10 October 2018 Industry News

Space techpreneur to set up over $100m venture unit

mu Space Corp founder and CEO James Yenbamroong
mu Space Corp founder and CEO James Yenbamroong

James Yenbamroong, the founder and CEO of space technology company mu Space Corp, revealed this week his bold plan to establish a venture unit in 2019 in a move to go international and to create opportunities other than satellite communications.

Yenbamroong, a satellite and space tech entrepreneur from Thailand, said that the planned venture unit will be set up next year in partnership with private investors to provide funds to startups and medium-sized companies working in new space and deep tech sectors.

“We’ll generate $100 million as initial fund,” said the 34-year old techpreneur, adding that more funds will be raised, if needed, to support promising startups and companies.

“We’re now scouting for innovative startups and early-stage businesses with a potential to disrupt the current market by developing products or services that are new to the world and can help improve the lives of people. These may include, for example, artificial intelligence, robotics, space research and deep space exploration.”

The venture unit will be based outside of Thailand, informed Yenbamroong. “It can be in any country that can offer a conducive business environment for the venture unit to grow and operate. But for now, the nearest prospect is Singapore.”

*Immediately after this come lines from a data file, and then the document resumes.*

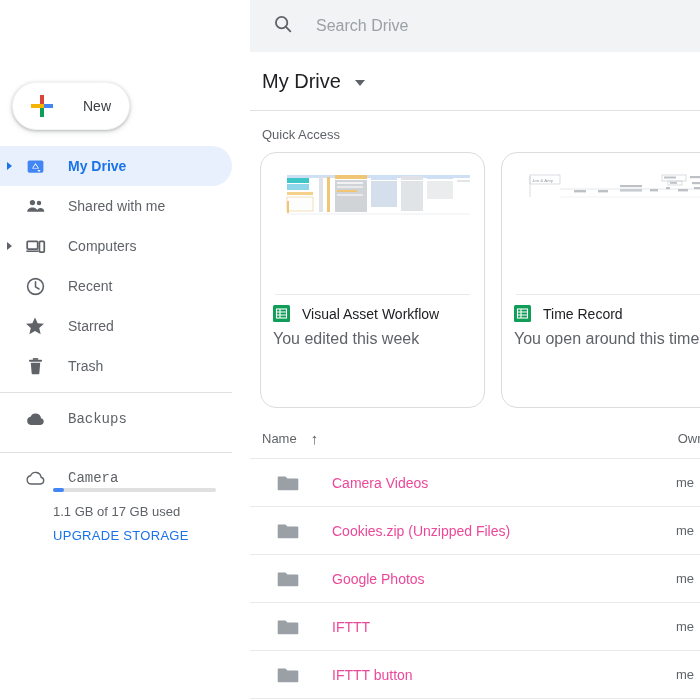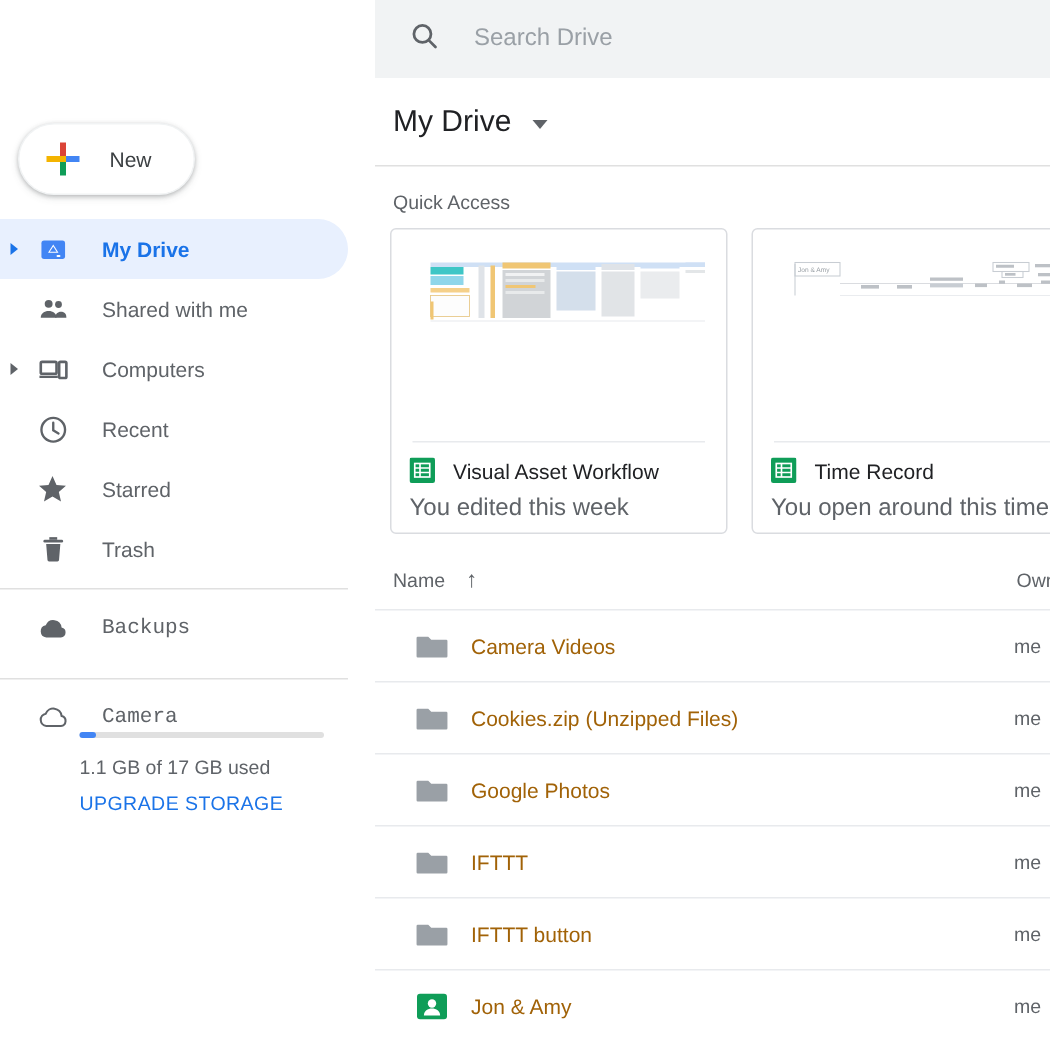--- a/index.html
+++ b/index.html
@@ -28,7 +28,7 @@
     display: flex; align-items: center; cursor: pointer;
   }
   .plus-icon { width: 26px; height: 26px; margin-left: 16px; flex: 0 0 26px; }
-  .new-label { font-size: 14px; color: #3c4043; margin-left: 18px; font-weight: 500; }
+  .new-label { font-size: 14px; color: #3c4043; margin-left: 28px; font-weight: 500; }
 
   .nav { position: absolute; top: 146px; left: 0; width: 250px; }
   .nav-item {

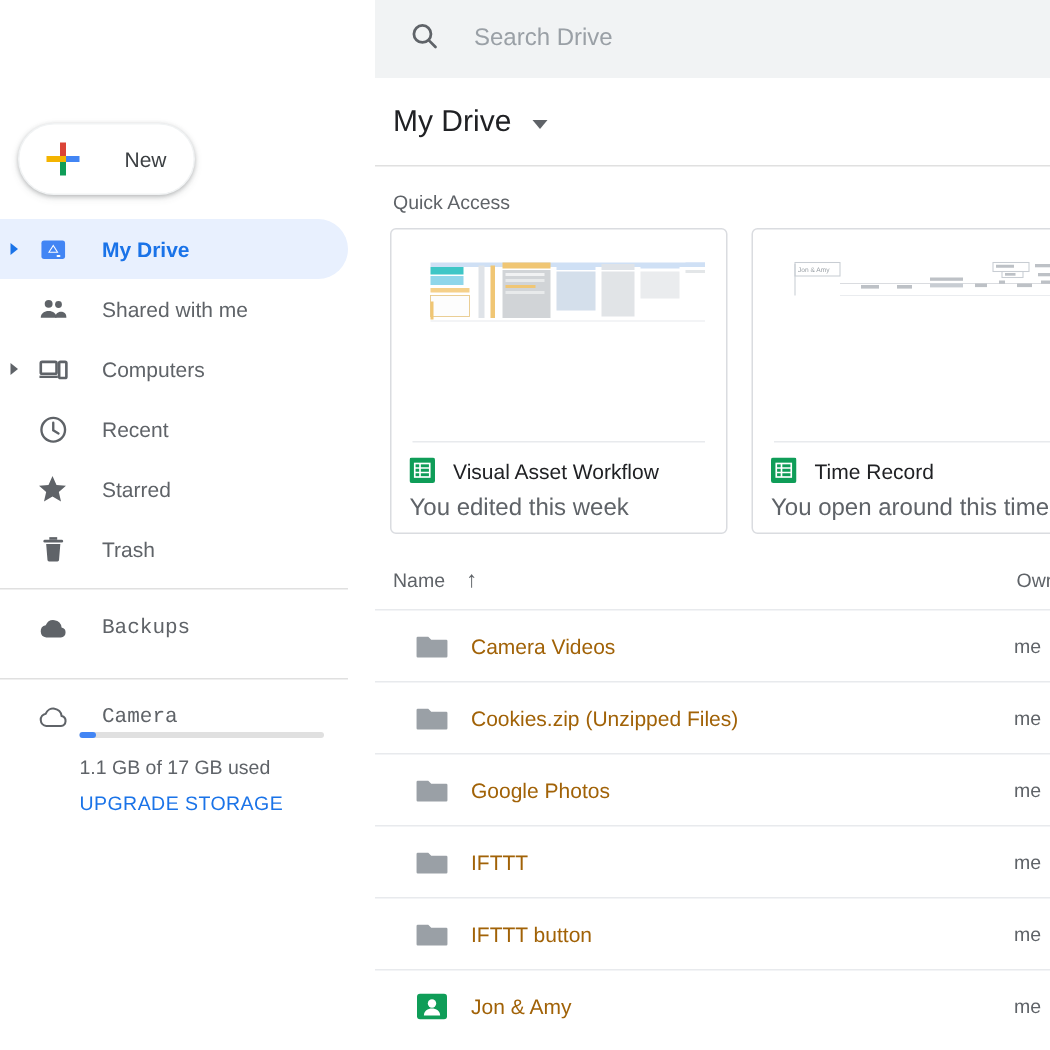--- a/index.html
+++ b/index.html
@@ -86,8 +86,8 @@
 
   .cards { display: flex; gap: 16px; padding-left: 10px; }
   .card {
-    width: 225px; height: 204px;
-    border: 1px solid #dadce0; border-radius: 4px;
+    width: 225px; height: 256px;
+    border: 1px solid #dadce0; border-radius: 16px;
     background: #fff; overflow: hidden; flex: 0 0 225px; cursor: pointer;
   }
   .card-thumb {

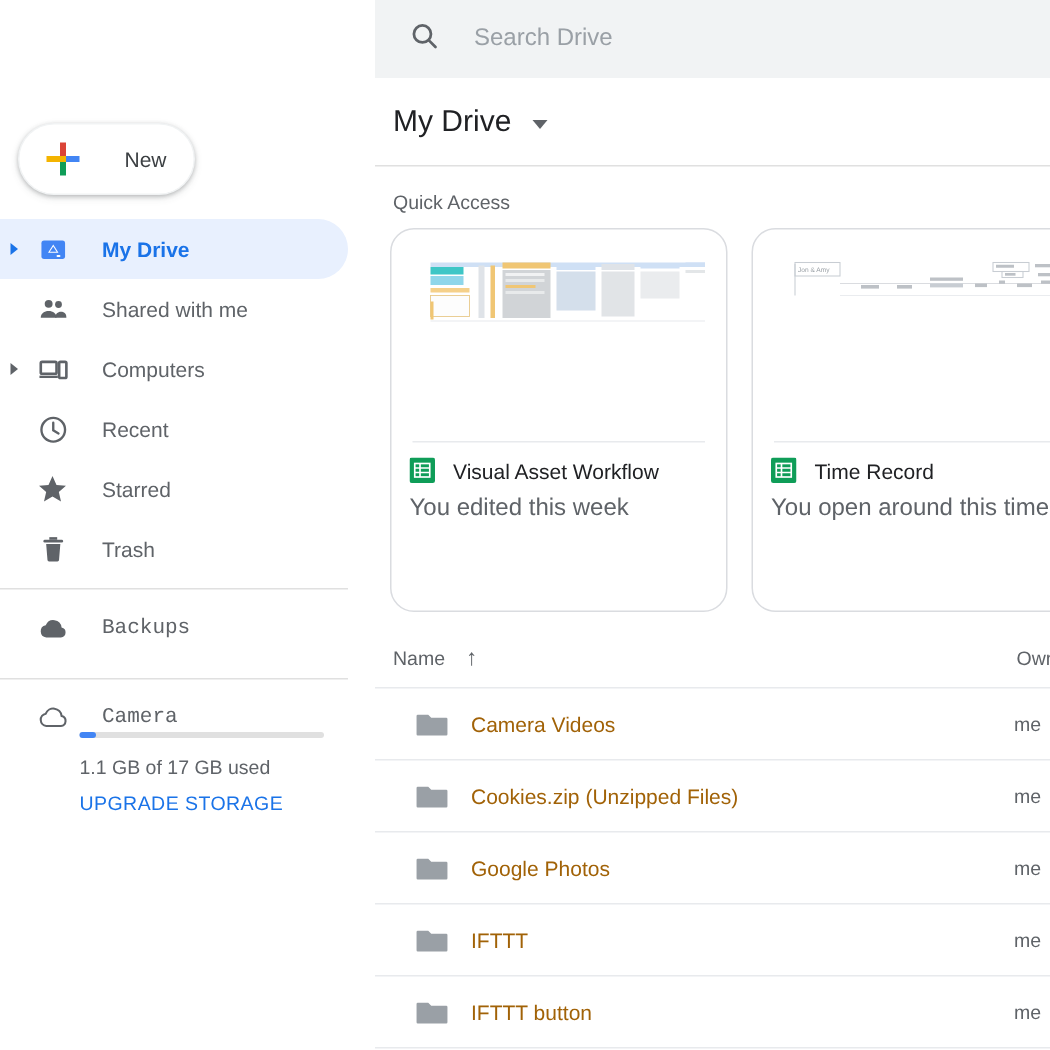--- a/index.html
+++ b/index.html
@@ -113,7 +113,7 @@
     border-top: 1px solid #e8eaed; cursor: pointer; padding-left: 12px;
   }
   .folder-icon { width: 24px; height: 24px; flex: 0 0 24px; margin-left: 14px; }
-  .file-name { font-size: 14px; color: #a16207; margin-left: 14px; }
+  .file-name { font-size: 14px; color: #ec4899; margin-left: 32px; }
   .file-owner { margin-left: auto; font-size: 13px; color: #5f6368; padding-right: 32px; }
 </style>
 </head>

Singapore is currently home to over a hundred venture units. The country’s competitive business ecosystem, digital infrastructures, pro-business local policies and sufficient tech talent pool have attracted many venture units to make Singapore as their central hub for operations.

The establishment of Yenbamroong’s planned venture unit comes at a good timing when investment in space-related activities is skyrocketing.

According to a report from investment firm Space Angels, about US$ 3.9 billion of private funds worldwide have been invested in 2017 in commercial space companies. Of that investment, venture capital fund accounted for 40% or US$1.56 billion.

The report also found that over 120 venture capital firms made investments in the space industry last year, a big jump from about 80 in 2016.

“Entrepreneurial space age shows no sign of slowing down. 2017 was a positive year for the space industry, and the momentum continues to 2018, with nearly 1 billion US dollars in private funds invested in this year’s first quarter alone,” commented Yenbamroong.

The recent space technology demonstrations and future lunar missions make setting up a venture unit a timely decision, according to Yenbamroong.

“We’re extremely optimistic about the sustained growth of the space industry. Without a doubt, the market potential for space-related activities is going up and there’s no stopping right now. We’ll definitely see the rise of new startups and businesses in the future focusing on commercial space flights, space tourism and in-space manufacturing.”

He added, “The moon is our next explorable colony beyond Earth. So we set a goal to be there in the next 10 years, there along with 100 humans.”

Founded in Thailand in 2017, mu Space develops satellite communication technologies to accelerate the adoption of Internet of Things devices and smart cities. It plans to launch its own satellite in 2020 using Blue Origin’s New Glenn space vehicle, and to lead space technology development and encourage new space investments in Asia-Pacific.